La Cour d'appel a donné raison en partie à Lola dans son litige contre son ex-conjoint, un riche homme d'affaires. L'exclusion des conjoints de fait de l'obligation alimentaire, mais non de biens matrimoniaux brime leur droit constitutionnel à l'égalité. Qu'Éric ou le gouvernement en fasse appel ou non, le jugement nous invite à reconnaître l'incohérence du droit actuel et les réalités familiales de la société québécoise.

La Cour d'appel a donné raison en partie à Lola dans son litige contre son ex-conjoint, un riche homme d'affaires. L'exclusion des conjoints de fait de l'obligation alimentaire, mais non de biens matrimoniaux brime leur droit constitutionnel à l'égalité. Qu'Éric ou le gouvernement en fasse appel ou non, le jugement nous invite à reconnaître l'incohérence du droit actuel et les réalités familiales de la société québécoise.

Sous le droit actuel, l'union de fait n'engendre ni droit ni obligation d'un conjoint envers l'autre, et cela, quelle qu'en soit la durée. En revanche, dans toute autre province canadienne, une obligation alimentaire peut survenir après la rupture d'une union de fait.

Certes, au Québec, tout parent a une obligation alimentaire envers son enfant. Mais cette obligation prend fin lorsque l'enfant est élevé. D'ailleurs, elle n'indemnise pas un conjoint pour la perte économique occasionnée par la relation ou par sa rupture.

L'exclusion totale des conjoints de fait du droit familial s'accorde-t-elle avec nos valeurs fondamentales? Pour y répondre, il faut relire l'histoire récente attentivement.

En 1980, le législateur entreprend une grande réforme du droit de la famille. Il rejette alors une proposition pour reconnaître une obligation alimentaire entre des conjoints de fait. La justification, à l'époque, est de garder un espace de liberté pour ceux qui désirent vivre leur intimité hors de tout cadre juridique.

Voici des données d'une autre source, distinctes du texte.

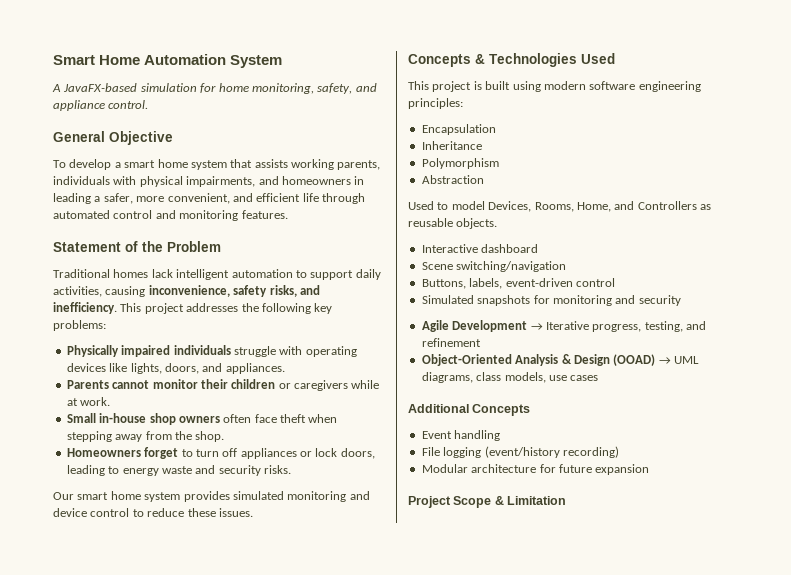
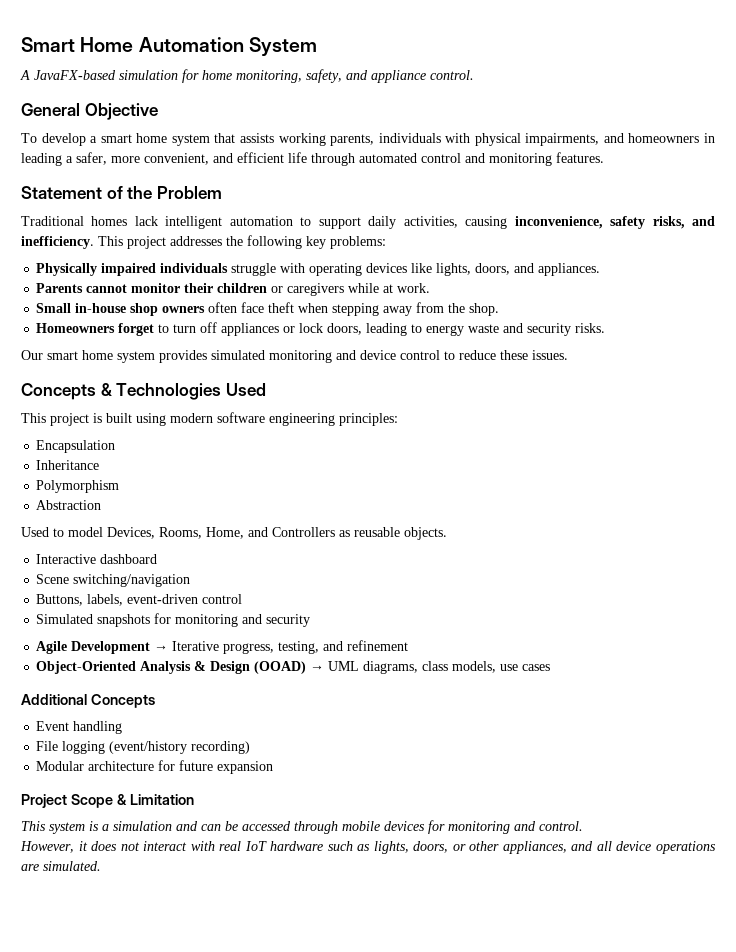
+ This system is a simulation and can be accessed through mobile devices for monitoring and control.
+ However, it does not interact with real IoT hardware such as lights, doors, or other appliances, and all device operations are simulated.

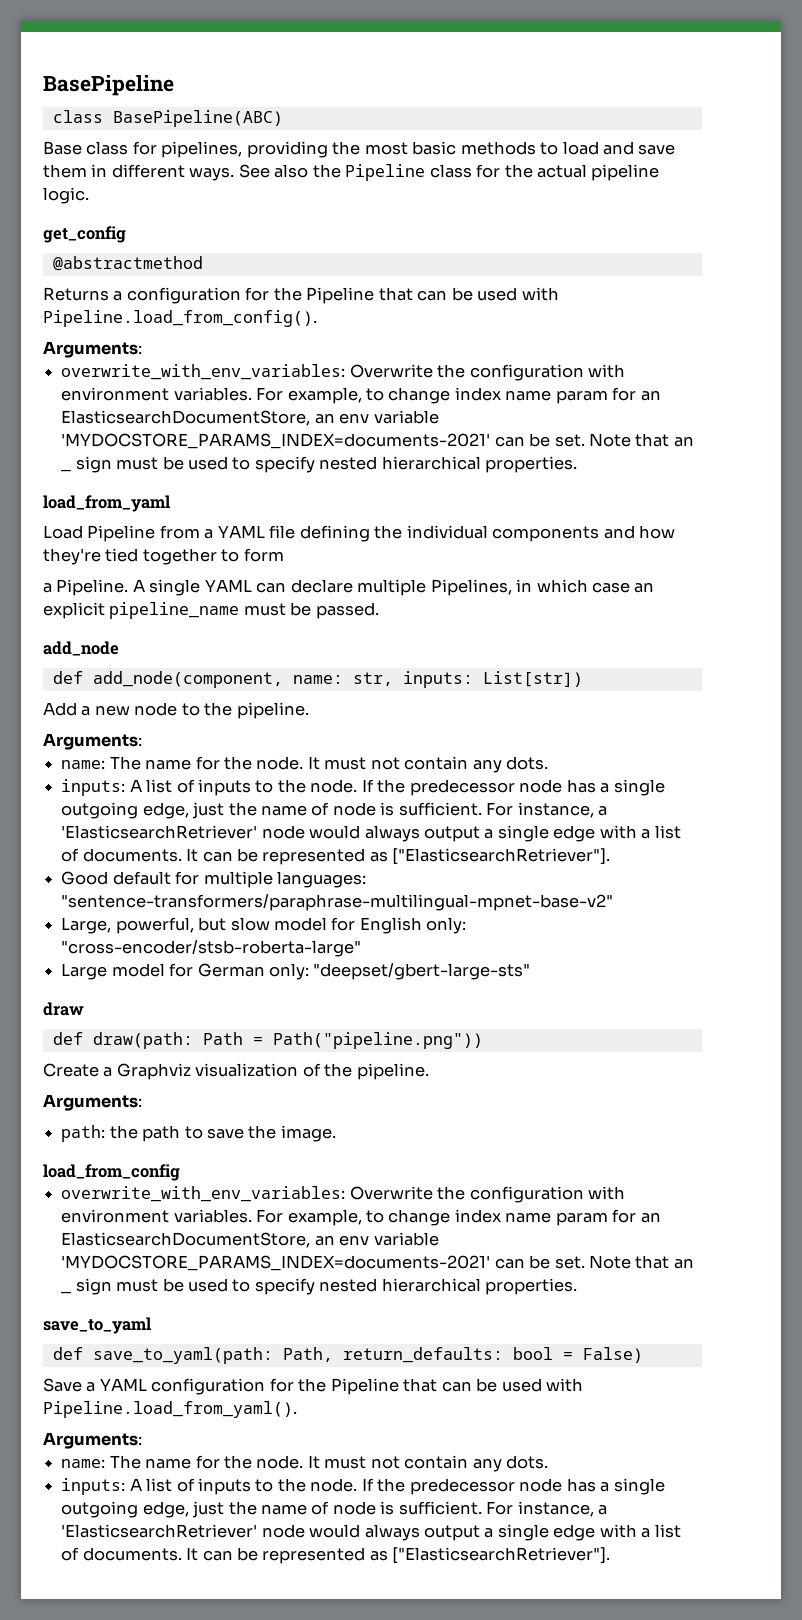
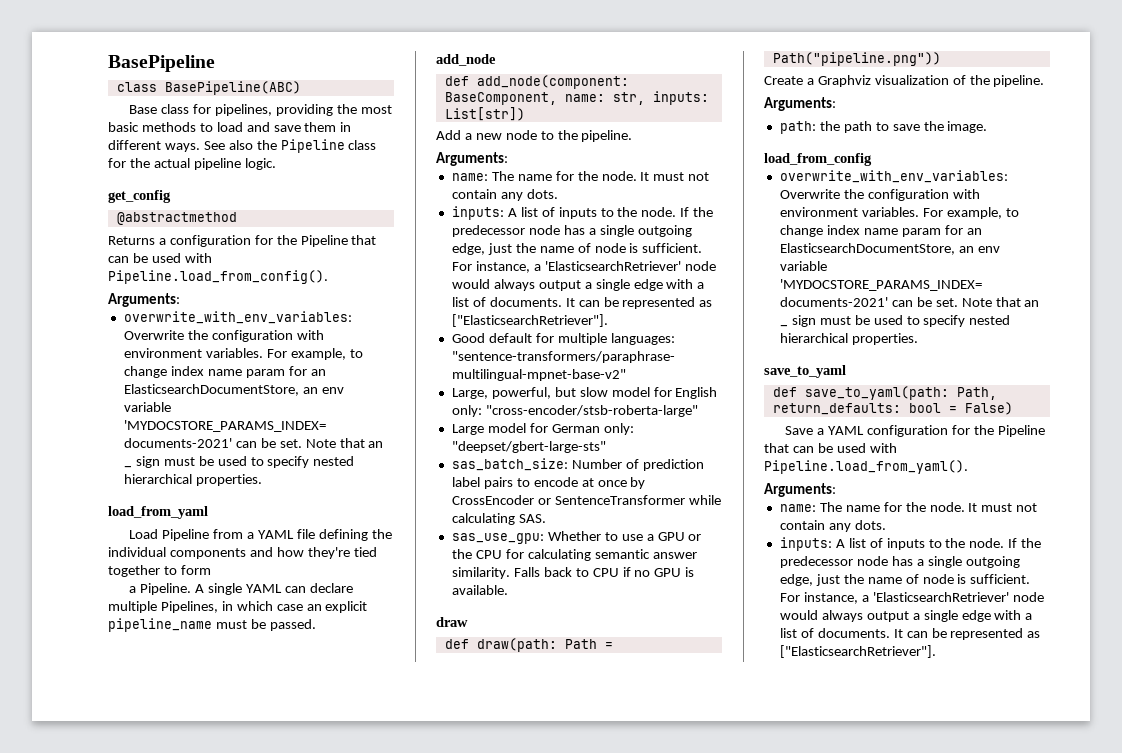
- def add_node(component, name: str, inputs: List[str])
+ def add_node(component: BaseComponent, name: str, inputs: List[str])
+ sas_batch_size: Number of prediction label pairs to encode at once by CrossEncoder or SentenceTransformer while calculating SAS.
+ sas_use_gpu: Whether to use a GPU or the CPU for calculating semantic answer similarity. Falls back to CPU if no GPU is available.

En 1989, le législateur renforce le régime protecteur qu'entraîne le mariage. L'expérience a montré que la liberté contractuelle produit des effets néfastes pour les femmes mariées et que trop d'entre elles se trouvent appauvries après l'échec du mariage. Le législateur réduit donc la liberté contractuelle en élargissant les effets obligatoires du mariage.

Avec le recul, peut-être est-il possible de réconcilier cette histoire avec l'absence de régime pour les conjoints de fait. La société québécoise, dira-t-on, souhaite garder un espace non réglementé pour ceux qui le veulent. C'est seulement lorsqu'est fait le choix de se marier que s'applique le cadre lourd du régime matrimonial, au contenu largement non négociable.

Cette lecture fait toutefois abstraction du contexte social. En faisant du libre choix l'intérêt primordial de la réglementation familiale québécoise, on risque de sombrer dans l'anachronisme.

Aux moments des réformes, l'union de fait était une forme familiale minoritaire. Des pressions sociales poussaient les Québécois à se marier. La très grande majorité des enfants naissaient de parents mariés. Le législateur a alors renforcé le régime matrimonial en sachant que son geste toucherait la majorité des familles avec enfants.

De nos jours, les choses se sont transformées. Que ce soit suite au rejet de la religion ou pour d'autres raisons, la vie en union de fait est devenue socialement acceptable, voire normale. Plus du tiers des couples québécois vivent aujourd'hui en union de fait. Plus de trois enfants sur cinq naissent hors mariage.

Garder une option minoritaire moins réglementée est une chose. Mais permettre à des développements sociaux de dépasser le droit familial, au point où son régime central ne s'applique plus aux foyers qui accueillent la majorité de nos enfants, en est une autre.

Chose paradoxale, la société québécoise se dit progressiste en politique familiale. On vante partout le congé parental et les garderies à 7$ par jour. Ces programmes témoignent d'un choix de partager les coûts résultants de la reproduction sociale.

Cependant, en laissant les conjoints de fait à l'abri de tout mécanisme, le droit québécois nie les dépendances, souvent liées au soin des enfants, qui résultent des relations conjugales.

Ce n'est pas dire que hors du mariage, point de salut. Mais reconnaissons que notre législateur n'a jamais débattu longuement de la façon de conjuguer l'instinct protecteur du droit matrimonial avec les nouvelles réalités démographiques de la société québécoise.

Quoiqu'en soient les détails de la réponse gouvernementale, espérons qu'elle reconnaît à la fois les valeurs fondamentales et les réalités concrètes de la société québécoise.